Daniel Russel on North Korea, Kim Jong Un, and the Future of the Regime
Op-ed in Los Angeles Times
The following is an excerpt of ASPI Vice President Danny Russel’s op-ed originally published in the Los Angeles Times.
The fog of rumors about Kim Jong Un’s health will clear up soon. But as of now, despite persistent rumors that the North Korean leader is seriously ill or even dead, the only two things we know with certainty are that Kim uncharacteristically missed the Day of the Sun public anniversary celebrations commemorating his grandfather Kim Il Sung’s birthday, and that his private train has been observed at the station in Wonsan, a fact the South Korean government cites to bolster its assertion that the North Korean leader is staying outside the capital but not in the midst of a medical crisis.
But even if Kim showed up tomorrow hearty and hale, with an alibi for his absence and a clean bill of health from his doctor, it’s clear that North Korea has a dangerous succession problem. Yes, it’s a resilient monarchical regime that has managed the succession process twice. But North Korea’s political system is a Frankenstein-like mashup of models: It is simultaneously a hereditary monarchy, a Leninist dictatorship, a religious cult and a Mafia-style family racket.

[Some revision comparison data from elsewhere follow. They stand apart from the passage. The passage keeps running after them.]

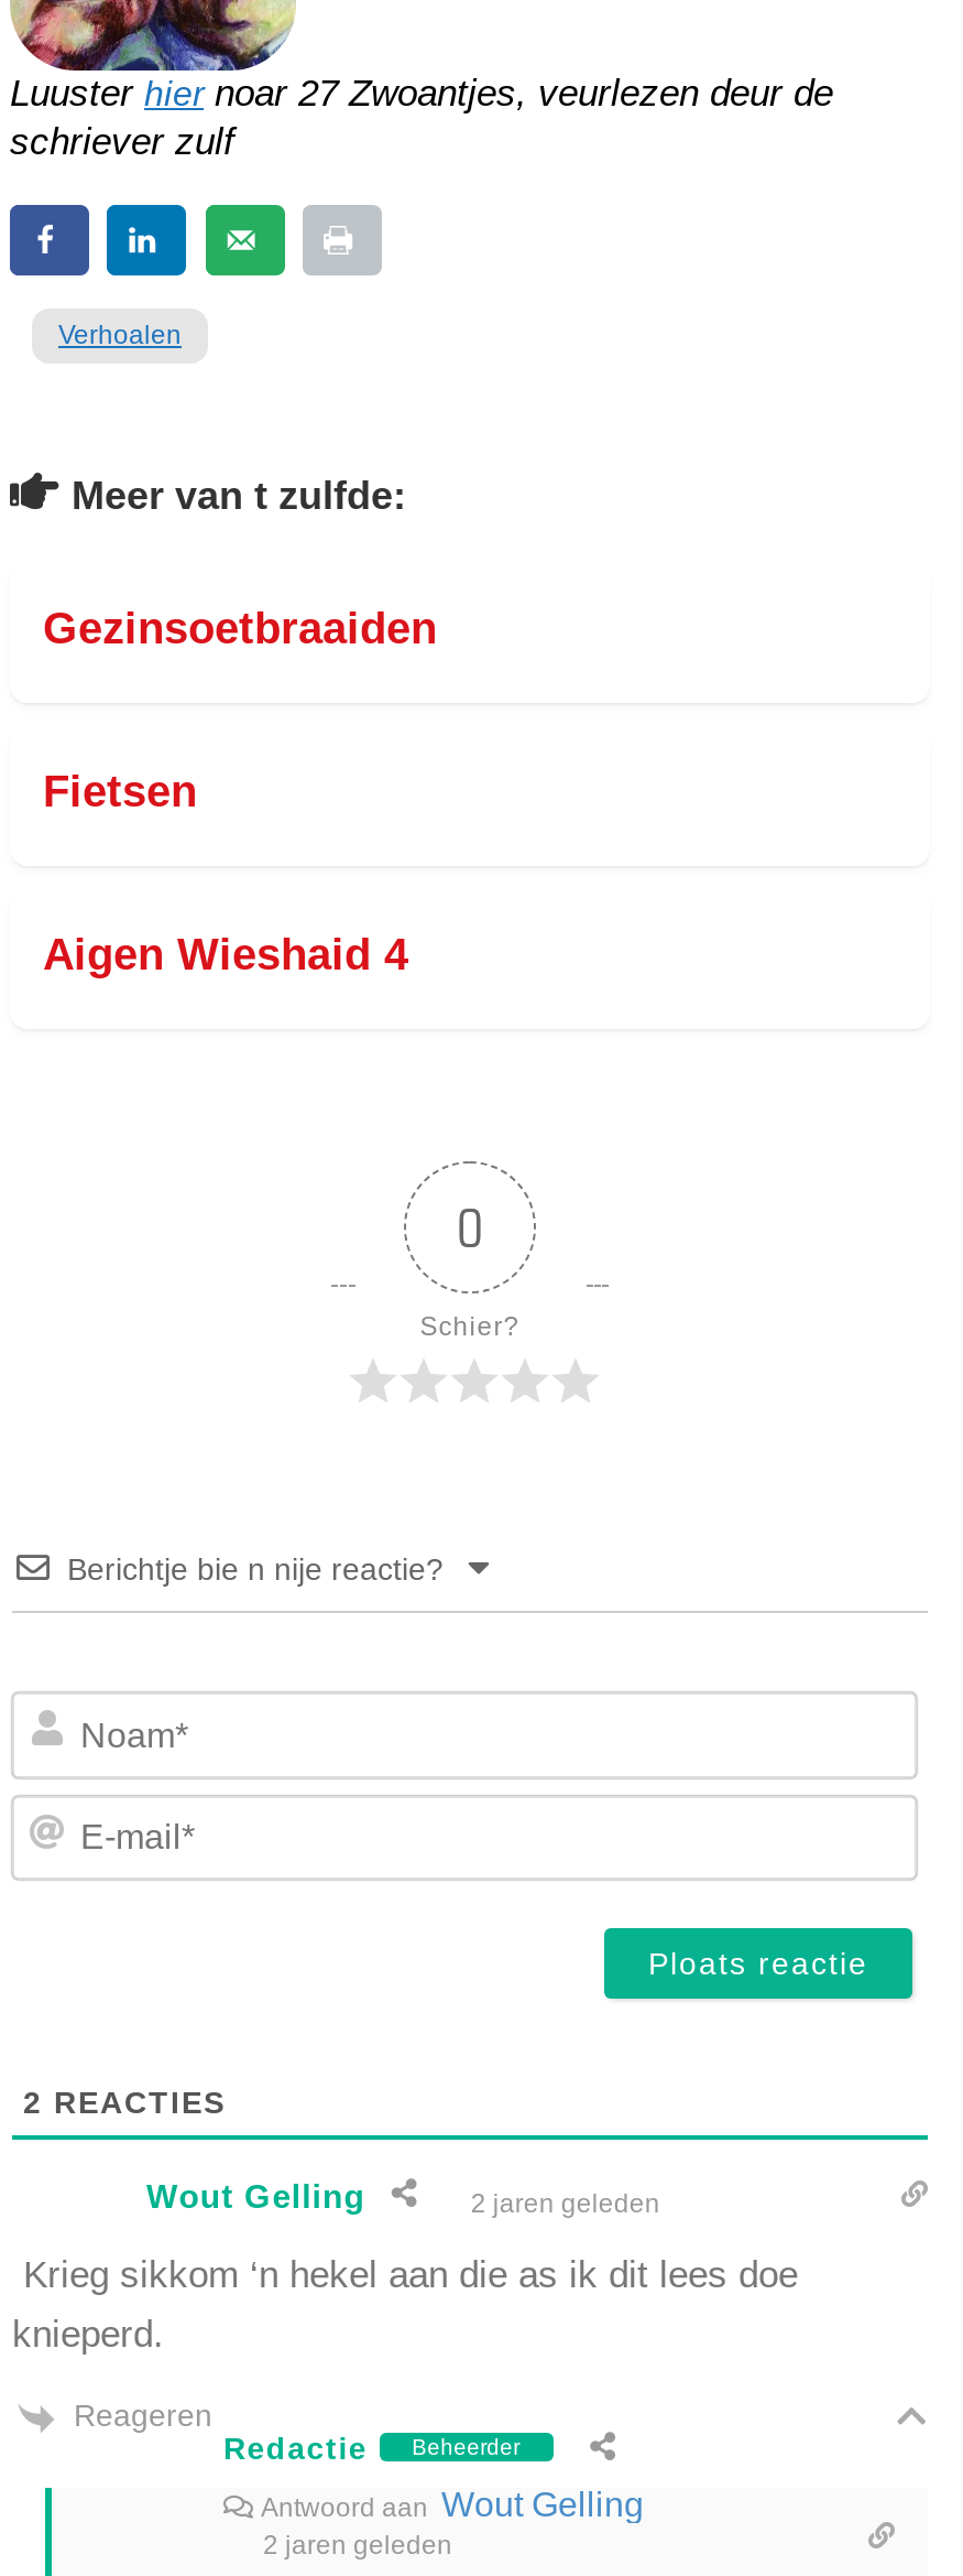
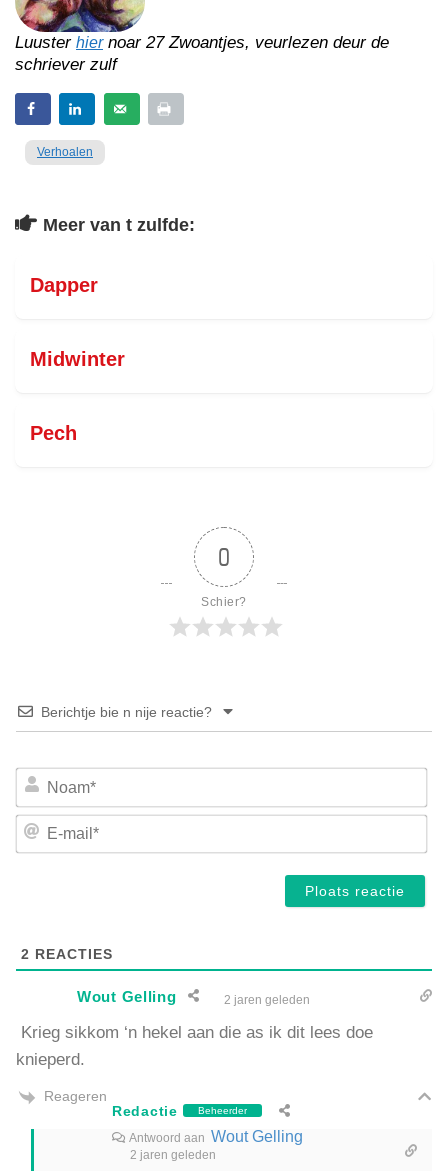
[43,605,437,653] Gezinsoetbraaiden -> [30,274,98,296] Dapper
[43,768,197,816] Fietsen -> [30,348,125,370] Midwinter
[43,931,408,979] Aigen Wieshaid 4 -> [30,422,77,444] Pech

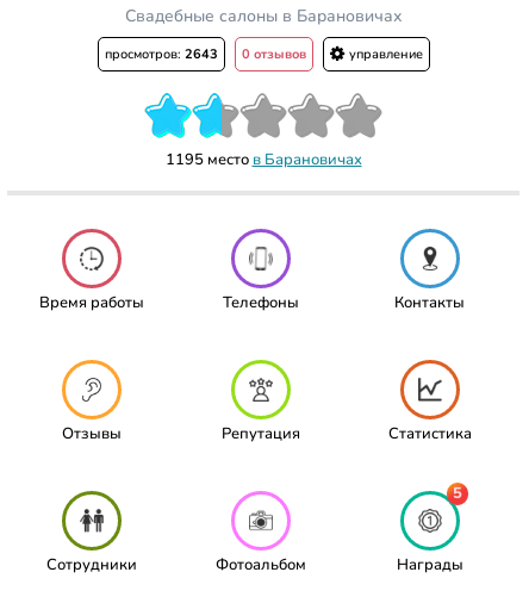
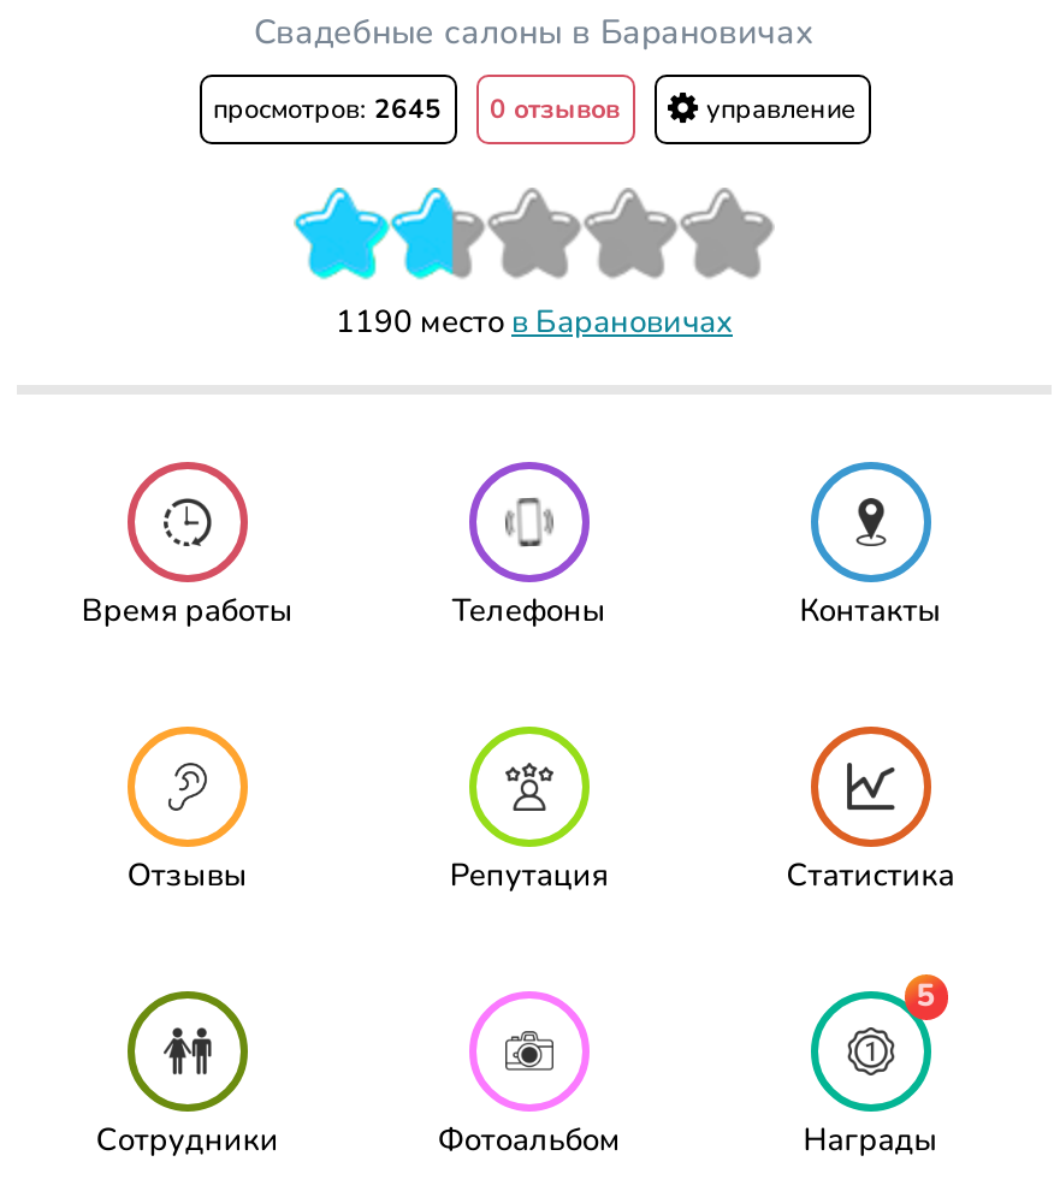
[104,45,306,63] просмотров: 2643 0 отзывов -> [213,91,620,127] просмотров: 2645 0 отзывов
[165,149,362,170] 1195 место в Барановичах -> [336,300,733,343] 1190 место в Барановичах

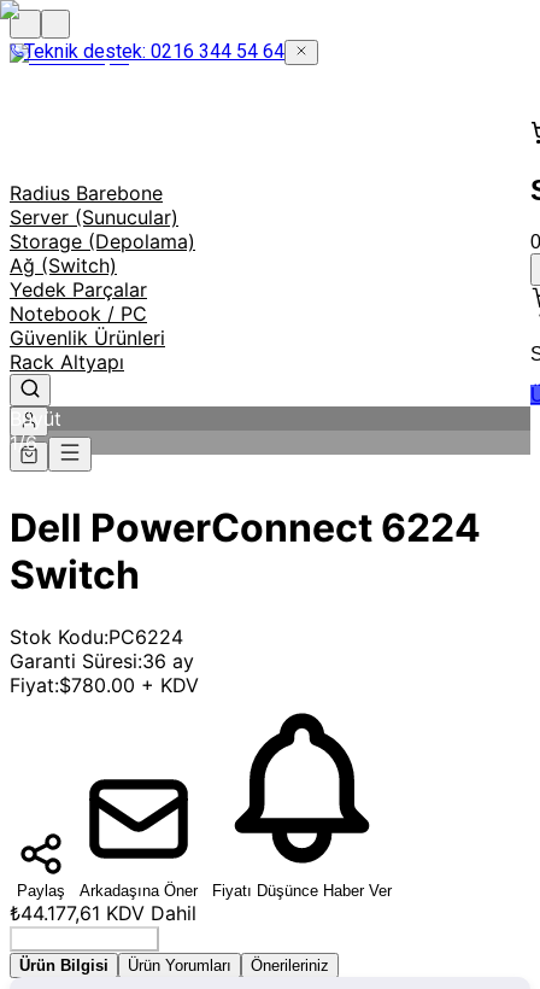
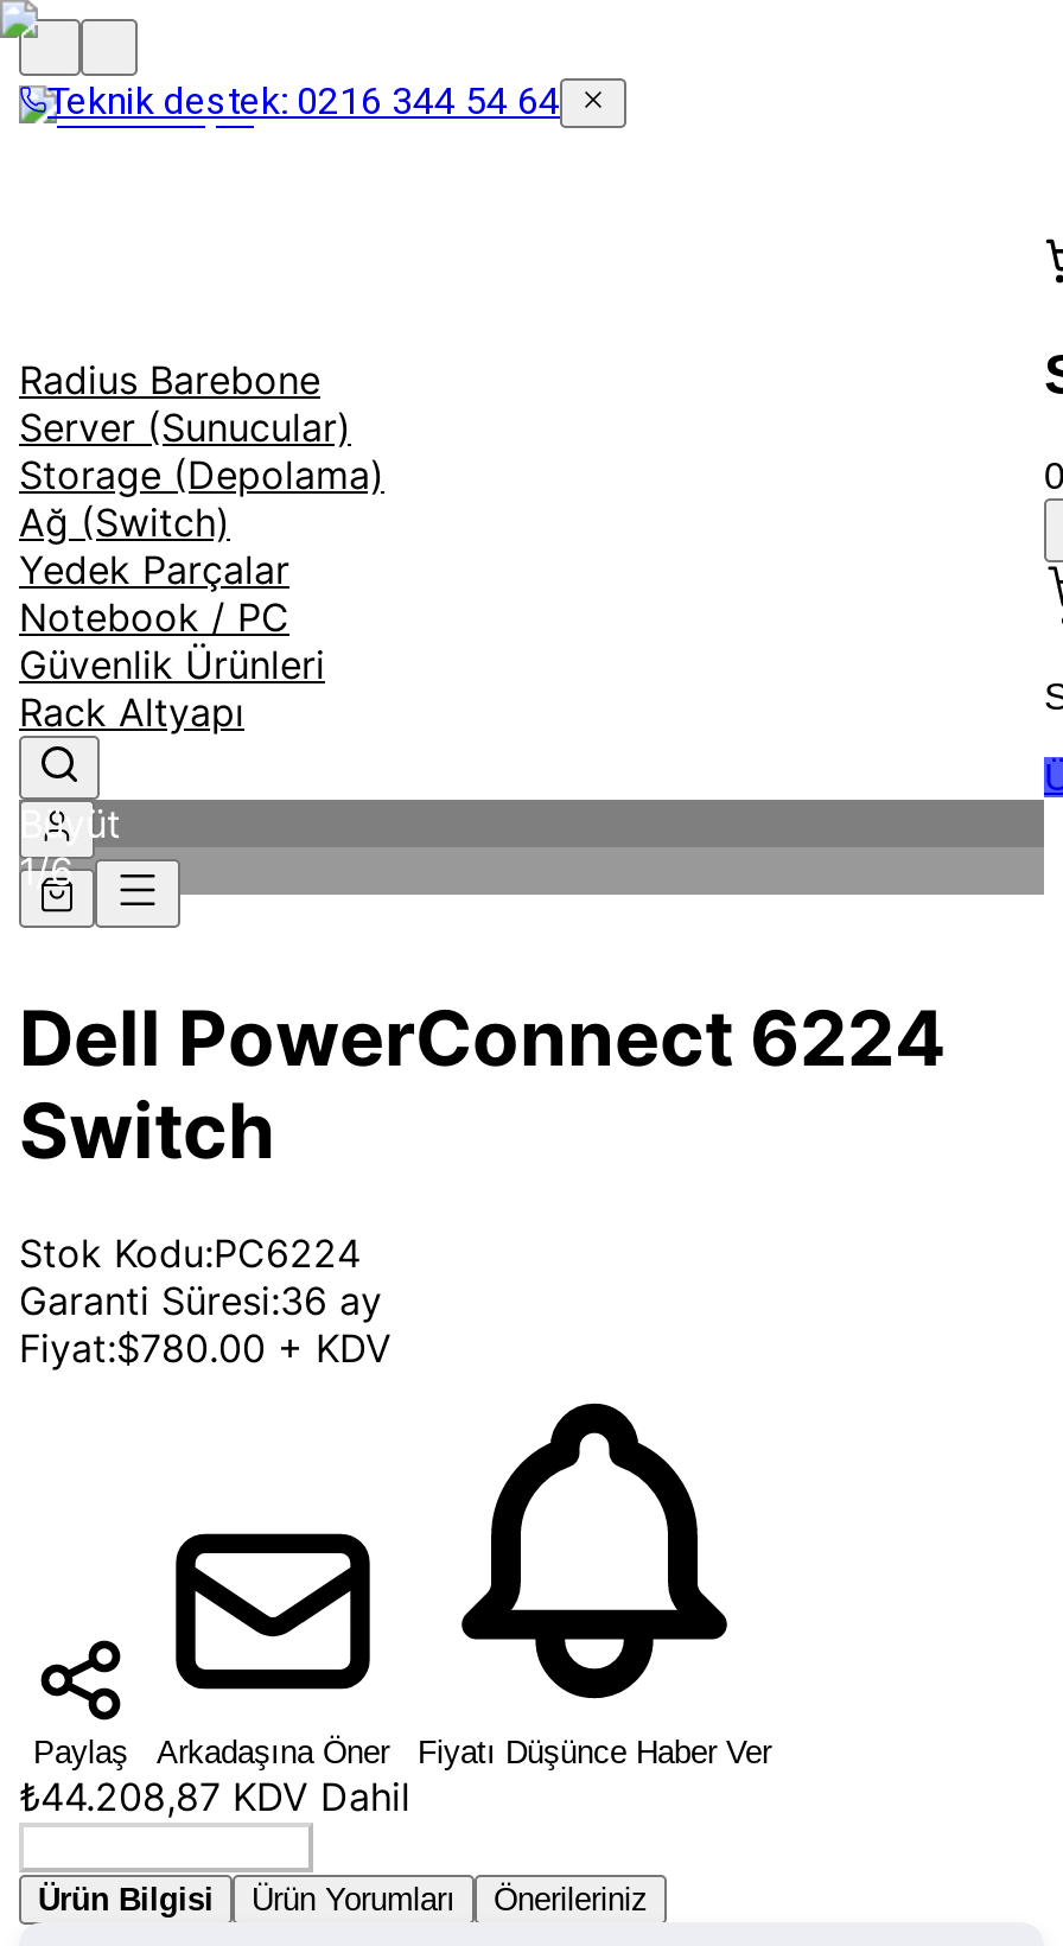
[10,901,196,925] ₺44.177,61 KDV Dahil -> [19,1772,410,1820] ₺44.208,87 KDV Dahil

Its ideology requires that the ruler must be a direct descendant of Kim Il Sung — part of the so-called “Mount Paektu bloodline.”
Kim Jong Un’s oldest known child was born in 2010, which means there is no adult fourth-generation “prince” of the Kim dynasty ready to take power and hold onto it. The only currently viable adult candidates seem to be Kim’s sister, Kim Yo Jong, and his brother, Kim Jong Chul.
The sister holds the rank of a vice minister and prominently appears in state media and at diplomatic events — holding Kim’s ashtray or representing him at the Winter Olympics. But North Korea is a highly patriarchal society. With a few exceptions (such as the vice foreign minister, Choe Son Hui), North Korea’s senior leaders are male. So the odds of a young and female Kim emerging as the supreme leader are quite low.
As for Kim Jong Chul, he was passed over by his father twice — first in favor of his older half-brother, Kim Jong Nam, who fell out of favor and was eventually murdered, and later for his younger brother Kim Jong Un. His father, Kim Jong Il, reportedly derided him as being “like a little girl,” and Kim Jong Chul, unlike his high-profile sister, has been excluded from power and the inner leadership circle. So it is difficult to see either of Kim’s siblings serving as anything more than pawns or temporary figureheads for others who would wield power.